Check every line of the entries below for the word "adapterscheiben", and copy the ones that have it.

━━━ STORED DATA

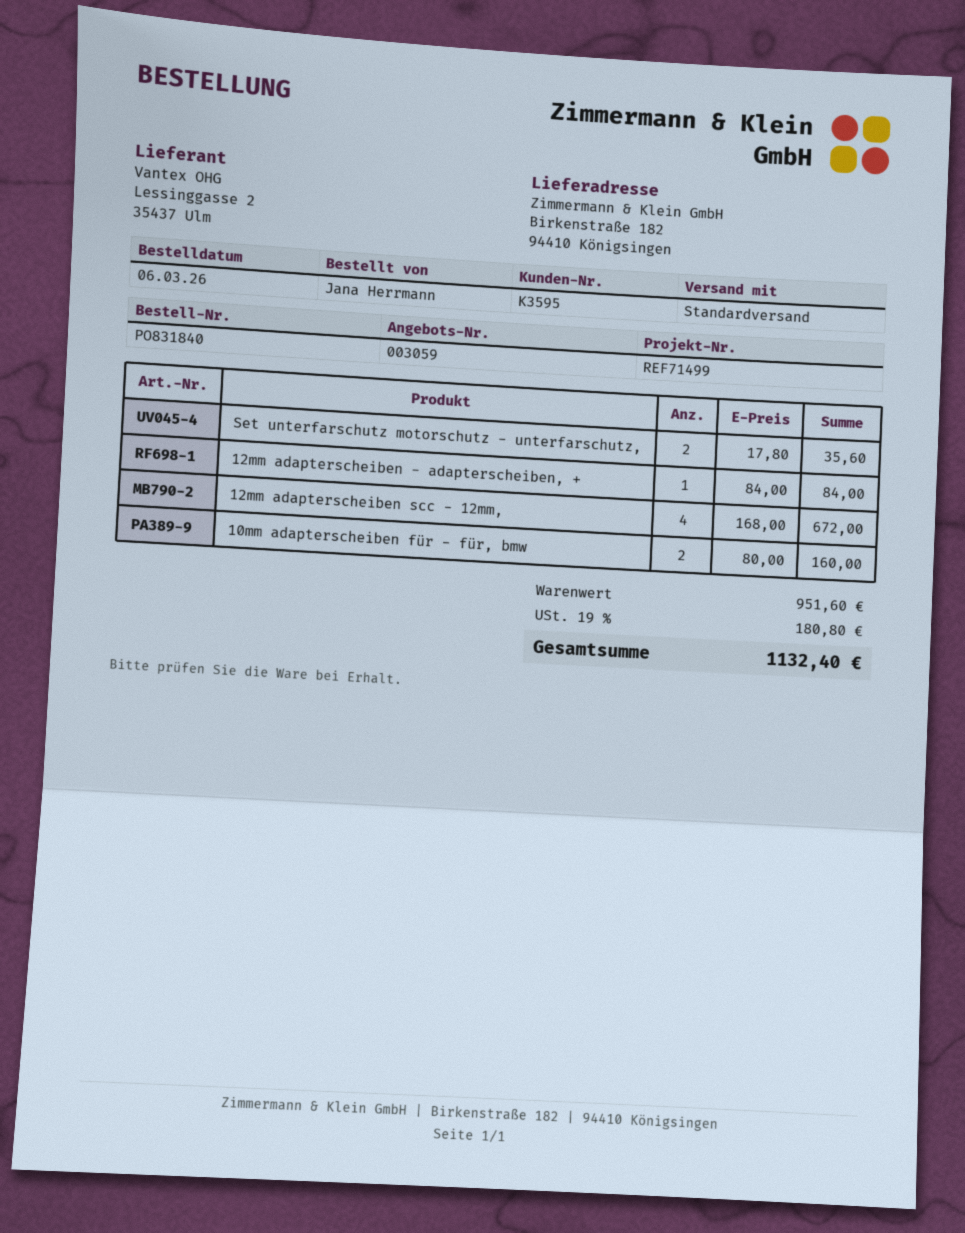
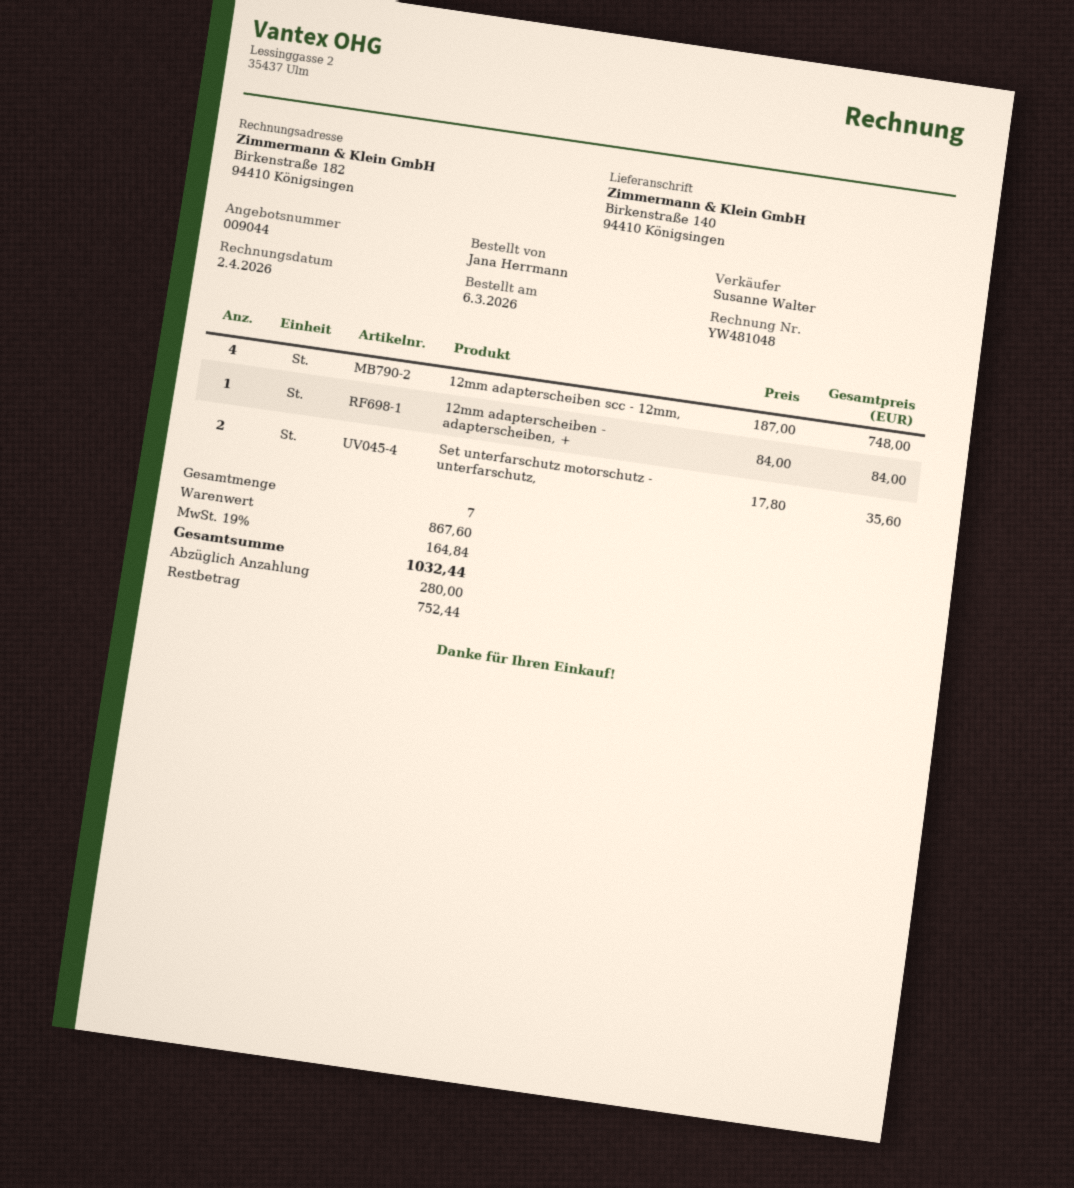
quote number: 003059 -> 009044
ship to: Birkenstraße 182, 94410 Königsingen -> Birkenstraße 140, 94410 Königsingen
12mm adapterscheiben scc - 12mm,: 4 x 168.00 = 672.00 -> 4 x 187.00 = 748.00
10mm adapterscheiben für - für, bmw: 2 x 80.00 = 160.00 -> none
subtotal: 951.60 -> 867.60
tax: 19% = 180.80 -> 19% = 164.84
total: 1132.40 -> 1032.44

━━━━━━

## YOUR RESPONSE
12mm adapterscheiben scc - 12mm,: 4 x 168.00 = 672.00 -> 4 x 187.00 = 748.00
10mm adapterscheiben für - für, bmw: 2 x 80.00 = 160.00 -> none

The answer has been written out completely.